Cox is currently working on a project called "Living Past Slow Death," consisting of two book projects based on research in Cincinnati, Ohio; Jackson, Mississippi; Clarksburg, West Virginia; and Bedford-Stuyvesant, Brooklyn.

=== Minor publications ===
Cox has written several minor publications in addition to Shapeshifters. Her most notable work, The Body and the City Project: Young Black Women Making Space, Community, and Love in Newark, New Jersey, is a feminist ethnography which draws on the work she had done in Detroit. Similar to Shapeshifters, she explores the intersectionality of race, gender, class, and place in telling the stories of the women in Newark. She also contributed to the publication Oracular Practice, Crip Bodies and the Poetry of Collaboration, a collaborative piece on oracular practice stemming from involvement in the Tiresias project at the University of Michigan-Ann Arbor. She wrote a book review for the books In Between Good and Ghetto: African American Girls and Inner-City Violence and Why Girls Fight: Female Youth Violence in the Inner City for the journal Signs: Journal of Women in Culture & Society. Last year, she collaborated on a drama review of Fremde Tänze, a performance by Nelisiwe Xaba.
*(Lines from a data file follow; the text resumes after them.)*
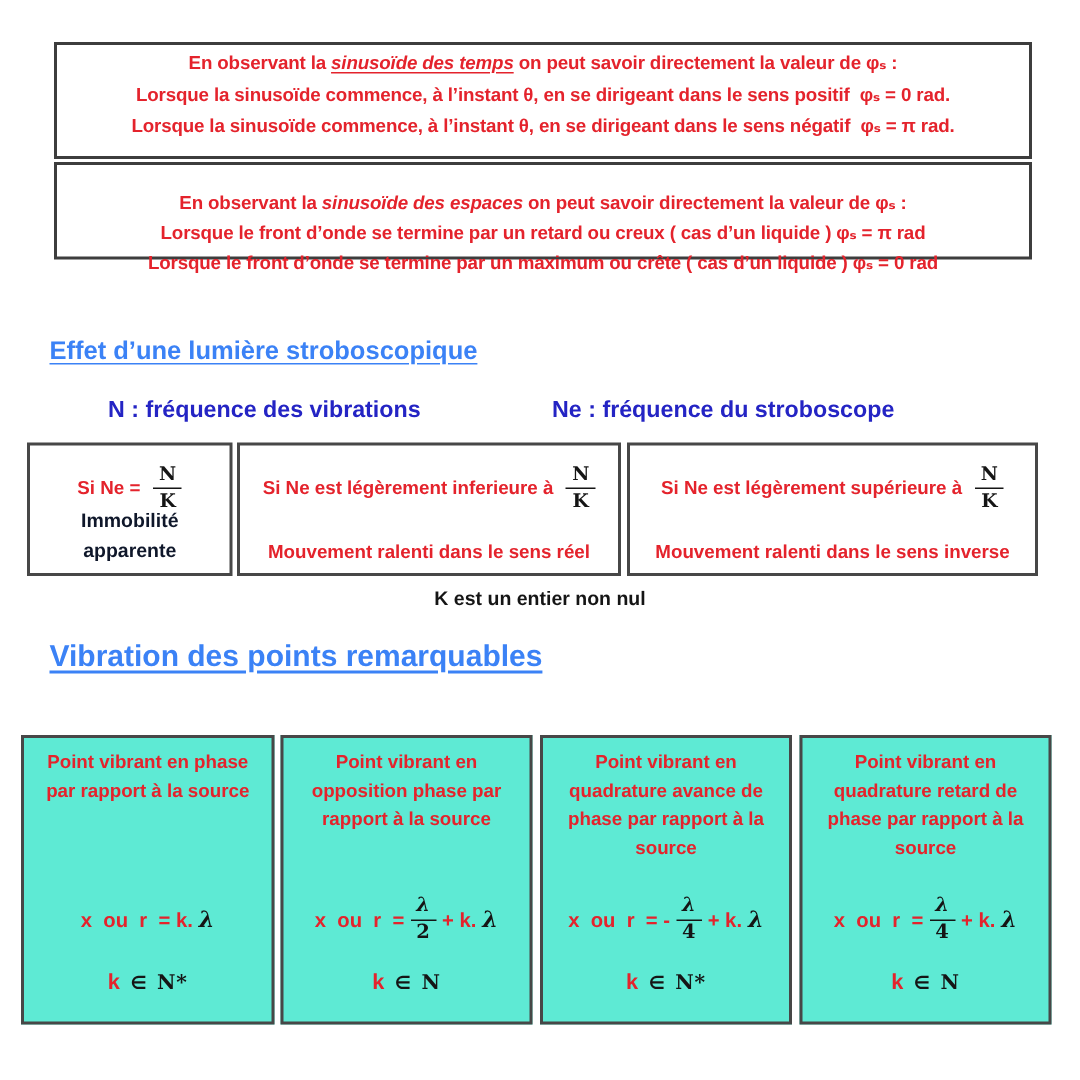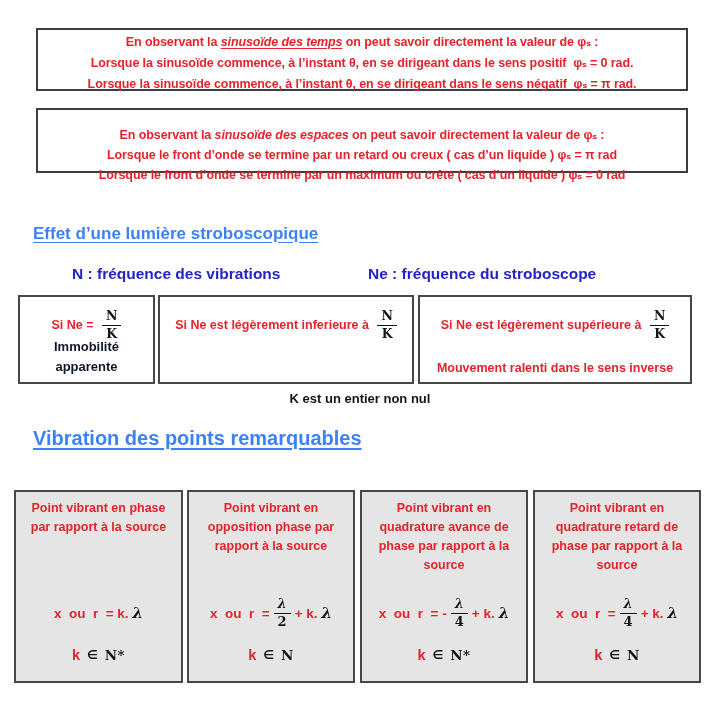--- a/index.html
+++ b/index.html
@@ -80,21 +80,21 @@
   .frac .den { display: block; padding-top: 1px; }
 
   .note-black {
     position: absolute; top: 391px; left: 0; width: 720px;
     text-align: center; color: #151515; font-weight: 700; font-size: 13px;
   }
 
   
   .vib-box {
     border: 2px solid #474747;
-    background: #e5e5e5;
+    background: #5eead4;
     position: absolute;
     top: 490px; height: 193px;
   }
   .vb-title {
     margin: 7px 5px 0;
     text-align: center;
     color: #e4232c; font-weight: 700; font-size: 12.5px; line-height: 19px;
   }
   .vb-formula {
     position: absolute; top: 98px; left: 0; right: 0; height: 46px;
@@ -116,21 +116,21 @@
   .k-set {
     font-family: "DejaVu Serif","Liberation Serif",serif;
     font-weight: 700; font-size: 13.5px; color: #151515; letter-spacing: 0.5px;
   }
 </style>
 </head>
 <body>
 
 <div class="page">
 
-  <div class="abs note-box" style="left:36px; top:28px; width:652px; height:63px; padding-top:2px;" id="time-box">
+  <div class="abs note-box" style="left:36px; top:28px; width:652px; height:78px; padding-top:2px;" id="time-box">
     <div class="tb-line"><span>En observant la </span><span class="term-underline">sinusoïde des temps</span><span> on peut savoir directement la valeur de φₛ :</span></div>
     <div class="tb-line">Lorsque la sinusoïde commence, à l’instant θ, en se dirigeant dans le sens positif  φₛ = 0 rad.</div>
     <div class="tb-line">Lorsque la sinusoïde commence, à l’instant θ, en se dirigeant dans le sens négatif  φₛ = π rad.</div>
   </div>
 
   <div class="abs note-box" style="left:36px; top:108px; width:652px; height:65px; padding-top:15px;" id="space-box">
     <div class="tb-line"><span>En observant la </span><span class="term-italic">sinusoïde des espaces</span><span> on peut savoir directement la valeur de φₛ :</span></div>
     <div class="tb-line">Lorsque le front d’onde se termine par un retard ou creux ( cas d’un liquide ) φₛ = π rad</div>
     <div class="tb-line">Lorsque le front d’onde se termine par un maximum ou crête ( cas d’un liquide ) φₛ = 0 rad</div>
   </div>
@@ -147,20 +147,21 @@
     <div class="cond-two-lines">
       <div>Immobilité</div>
       <div>apparente</div>
     </div>
   </div>
 
   <div class="cond-box" style="left:158px; width:256px;">
     <div class="cond-line1">
       <span>Si Ne est légèrement inferieure à </span><span class="frac"><span class="num">N</span><span class="den">K</span></span>
     </div>
+    <div class="cond-result">Mouvement ralenti dans le sens réel</div>
   </div>
 
   <div class="cond-box" style="left:418px; width:274px;">
     <div class="cond-line1">
       <span>Si Ne est légèrement supérieure à </span><span class="frac"><span class="num">N</span><span class="den">K</span></span>
     </div>
     <div class="cond-result">Mouvement ralenti dans le sens inverse</div>
   </div>
 
   <div class="note-black">K est un entier non nul</div>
As a frequent collaborator on Transforming Anthropology, she published a work titled Can Anthropology Get Free? in 2020. Additionally, she published several editorials during her time as an editor.

=== Writer's profile ===
Aimee Cox's written work is both an extension of her field of study and her interest in dance. From an anthropological perspective, she studies the intersectionality race, location, class, and gender through the lens of performance. Her work in Detroit has informed much of her written works from Shapeshifters to several minor publications. She also studies performance more closely as well, tying in her own experiences with performance to other performances that she observes. Her work serves to not only tell the stories of Black women but create an academic space to explore the relationship between performance and intersectionality, specifically concerning Black women. Given the ethnographic nature of her work, much of it is a performance itself, one that reshapes the narrative concerning Black women.